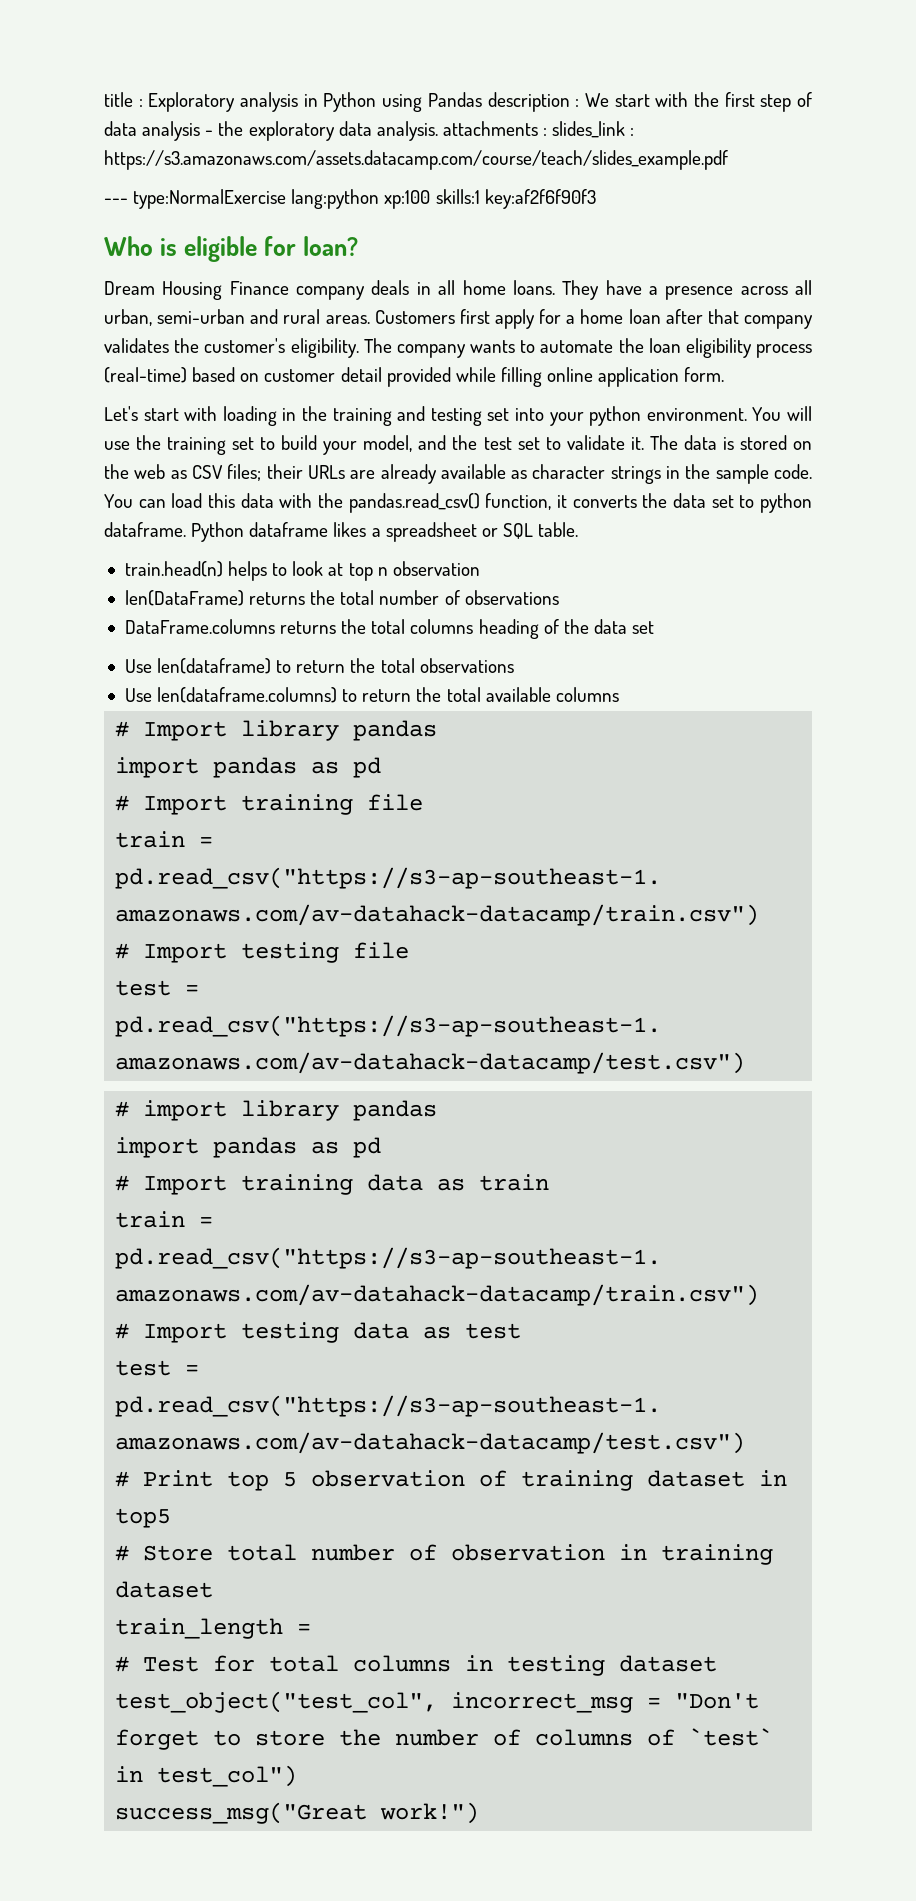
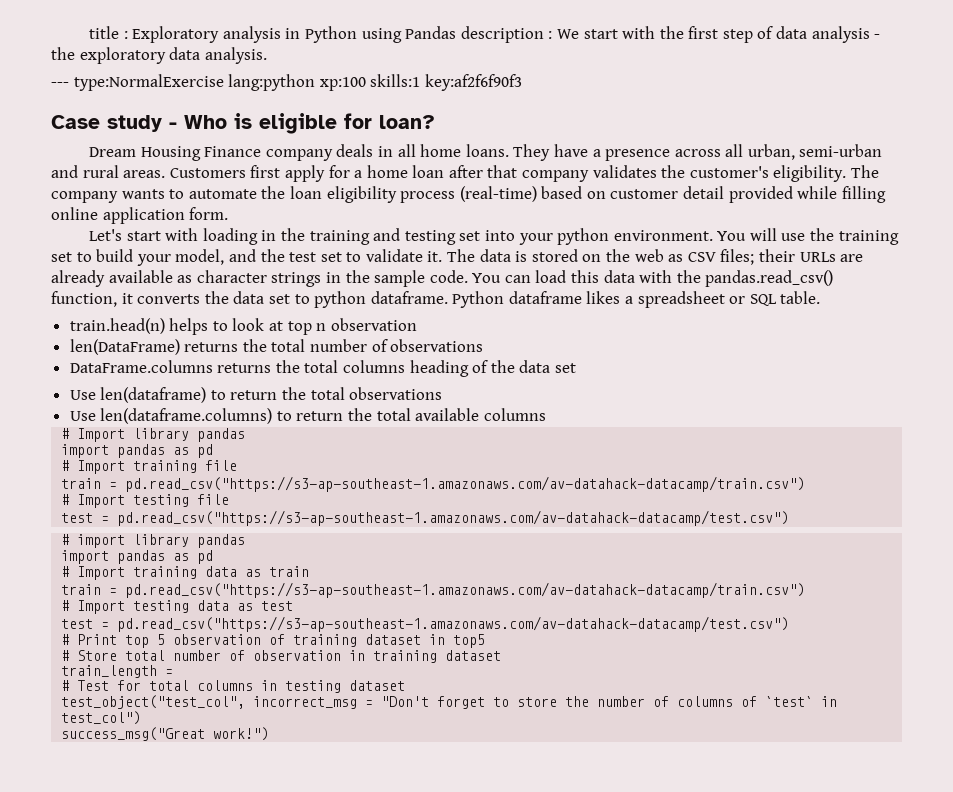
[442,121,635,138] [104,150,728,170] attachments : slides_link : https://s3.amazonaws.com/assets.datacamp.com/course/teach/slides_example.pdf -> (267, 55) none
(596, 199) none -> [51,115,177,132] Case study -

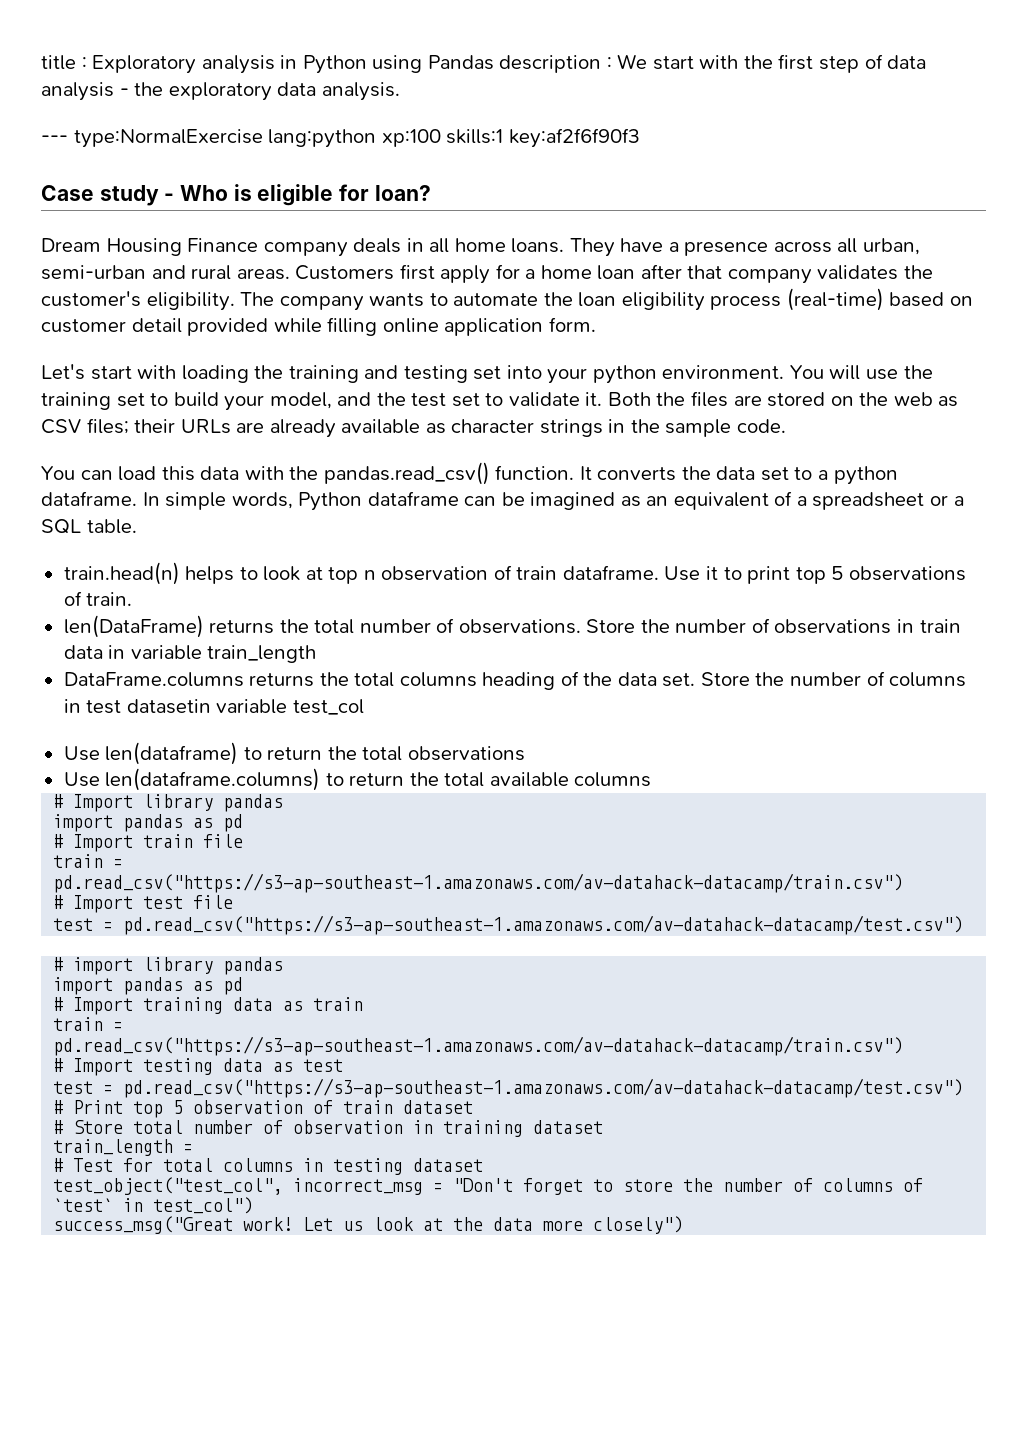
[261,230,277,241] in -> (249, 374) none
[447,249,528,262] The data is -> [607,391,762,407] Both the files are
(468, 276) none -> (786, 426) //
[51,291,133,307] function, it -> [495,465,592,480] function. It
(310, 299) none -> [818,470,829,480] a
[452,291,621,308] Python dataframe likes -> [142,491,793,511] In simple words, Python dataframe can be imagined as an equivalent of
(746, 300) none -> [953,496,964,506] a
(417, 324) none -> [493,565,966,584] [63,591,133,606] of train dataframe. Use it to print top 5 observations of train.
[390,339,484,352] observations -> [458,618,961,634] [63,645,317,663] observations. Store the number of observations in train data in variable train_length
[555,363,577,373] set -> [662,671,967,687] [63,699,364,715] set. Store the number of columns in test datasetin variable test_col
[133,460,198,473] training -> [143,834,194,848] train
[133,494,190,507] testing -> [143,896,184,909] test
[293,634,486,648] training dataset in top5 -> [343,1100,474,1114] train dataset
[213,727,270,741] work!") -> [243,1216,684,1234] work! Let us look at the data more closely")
_ _ _ _
:: THE PROBLEM ::
Print out all the material above exactly as it appears, omitting the images.

:: ANSWER BELOW ::
[442,121,635,138] [104,150,728,170] attachments : slides_link : https://s3.amazonaws.com/assets.datacamp.com/course/teach/slides_example.pdf -> (267, 55) none
(596, 199) none -> [51,115,177,132] Case study -

[261,230,277,241] in -> (249, 374) none
[447,249,528,262] The data is -> [607,391,762,407] Both the files are
(468, 276) none -> (786, 426) //
[51,291,133,307] function, it -> [495,465,592,480] function. It
(310, 299) none -> [818,470,829,480] a
[452,291,621,308] Python dataframe likes -> [142,491,793,511] In simple words, Python dataframe can be imagined as an equivalent of
(746, 300) none -> [953,496,964,506] a
(417, 324) none -> [493,565,966,584] [63,591,133,606] of train dataframe. Use it to print top 5 observations of train.
[390,339,484,352] observations -> [458,618,961,634] [63,645,317,663] observations. Store the number of observations in train data in variable train_length
[555,363,577,373] set -> [662,671,967,687] [63,699,364,715] set. Store the number of columns in test datasetin variable test_col
[133,460,198,473] training -> [143,834,194,848] train
[133,494,190,507] testing -> [143,896,184,909] test
[293,634,486,648] training dataset in top5 -> [343,1100,474,1114] train dataset
[213,727,270,741] work!") -> [243,1216,684,1234] work! Let us look at the data more closely")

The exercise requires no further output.